After pondering for a bit he decided to set a test for them. He went to a room in his house and placed a small wooden block on top of the shoji, the sliding door through which the room was entered. When the door was slid open, the block would fall and strike the person in the door.

He called his youngest son to him first. This son was a swordsman. He constantly practiced. He was fast, precise and deadly.

This son came to the room and slid open the door. The block fell and hit him. The son’s sword was out of his scabbard and the block was in two pieces an instant after that.

The old samurai stood up, enraged. “Get out of this house!” he shouted. “You are disowned. You will never be worthy of the sword! You do not know what it means to be samurai and you never will be!”

The old man replaced the block and called his middle son to him. This son spent a great deal of time on sword play, but it was not his only interest. He made some, small effort to study other things as well.

The middle son came to the door and slid it open, with the expected result. This son, however, caught the block before it hit the ground. He then bowed to the old samurai and asked, “You wish to see me, father?”

“I did,” the old man replied, “and I have discovered you are not yet worthy of the family sword. I can see that some day you will be though.”

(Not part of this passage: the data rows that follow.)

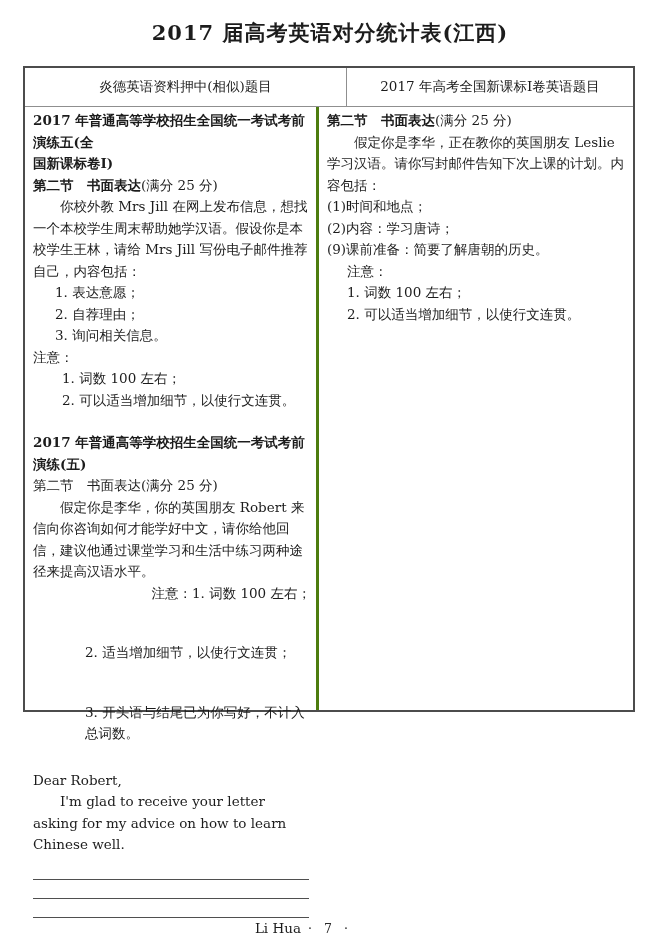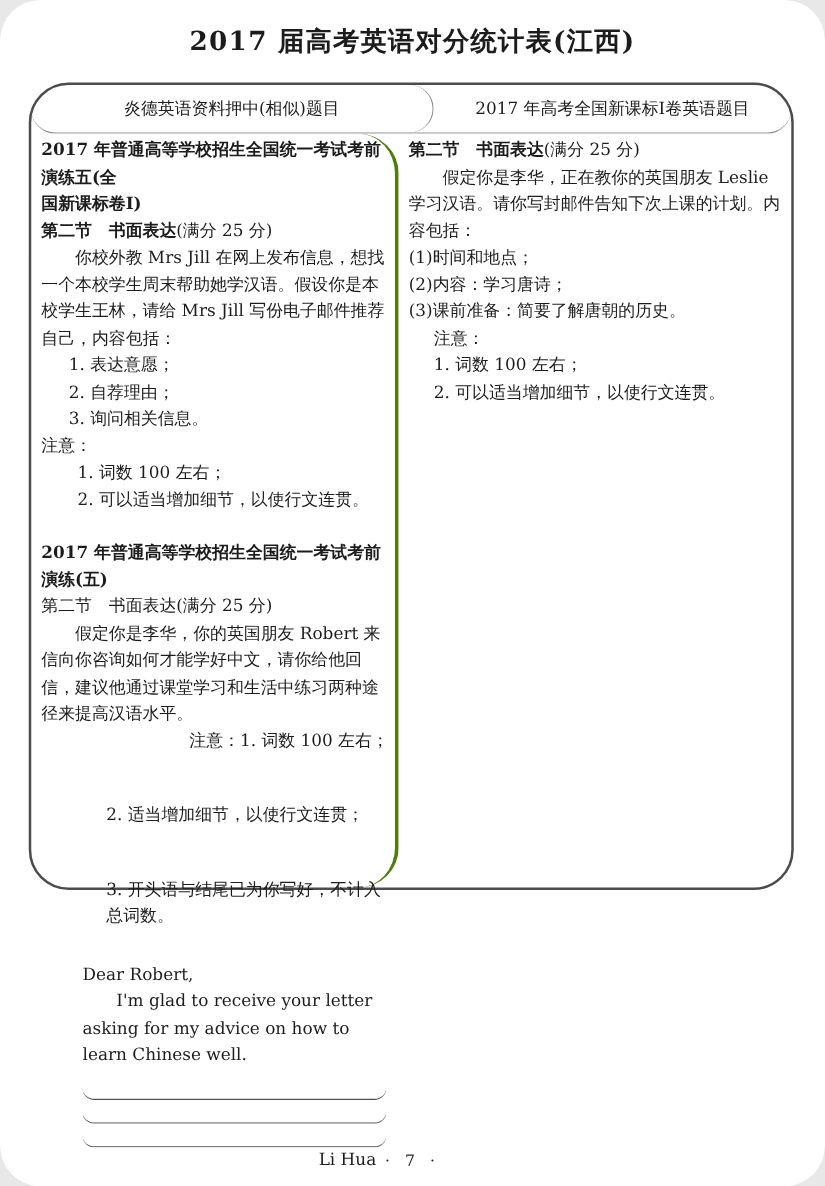--- a/index.html
+++ b/index.html
@@ -1,15 +1,15 @@
 <!DOCTYPE html>
 <html><head>
 <meta charset="utf-8">
 <style>
-  * { margin: 0; padding: 0; box-sizing: border-box; border-radius: 32px; }
+  * { margin: 0; padding: 0; box-sizing: border-box; }
   html, body { background: #e8e8e8; }
   .page {
     position: relative;
     width: 660px;
     height: 949px;
     background: #ffffff;
     font-family: "DejaVu Serif", "Liberation Serif", serif;
     color: #1c1c1c;
     overflow: hidden;
   }
@@ -58,21 +58,21 @@
   .td-right { flex: 1; }
   .bold-title { font-weight: bold; white-space: pre-line; }
   .b { font-weight: bold; }
   .sec-head .gap { display: inline-block; width: 1em; }
   .para { text-indent: 2em; }
   .item { padding-left: 22px; }
   .note-item { padding-left: 29px; }
   .block2 { margin-top: 21px; }
   .note1 { padding-left: 22px; text-align: right; }
   .note23 { padding-left: 52px; margin-top: 38px; }
-  .letter { margin-top: 25px; margin-left: 33px; }
+  .letter { margin-top: 25px; }
   .letter-body { text-indent: 2em; }
   .write-line {
     height: 19px;
     border-bottom: 1px solid #4f4f4f;
     margin-right: 2px;
   }
   .wl-first { margin-top: 5px; }
   .closing { margin-top: 3px; }
   .signature { text-align: right; padding-right: 10px; }
   .r-note { padding-left: 20px; }
@@ -132,21 +132,21 @@
           <div class="write-line"></div>
           <div class="signature">Li Hua</div>
         </div>
       </div>
 
       <div class="td td-right">
         <div class="sec-head"><span class="b">第二节</span><span class="gap"></span><span class="b">书面表达</span><span>(满分 25 分)</span></div>
         <div class="para">假定你是李华，正在教你的英国朋友 Leslie 学习汉语。请你写封邮件告知下次上课的计划。内容包括：</div>
         <div>(1)时间和地点；</div>
         <div>(2)内容：学习唐诗；</div>
-        <div>(3)课前准备：简要了解唐朝的历史。</div>
+        <div>(9)课前准备：简要了解唐朝的历史。</div>
         <div class="r-note">注意：</div>
         <div class="r-note">1. 词数 100 左右；</div>
         <div class="r-note">2. 可以适当增加细节，以使行文连贯。</div>
       </div>
 
     </div>
   </div>
 
   <div class="page-number">· 7 ·</div>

The block was replaced yet again and the old man called for his oldest son. This son spent some time on swordplay but it was only one of many subjects that he studied.

This son came to the door, started to slide it open…and stopped. He then reached up to remove the block before it fell. He slid the door the rest of the way, entered the room and replaced the block in its position over the door. Bowing to his father he asked, “You wished to see me, sir?”

“Yes,” the old man told him. “you have shown me that you are the one most worthy of receiving the family sword.”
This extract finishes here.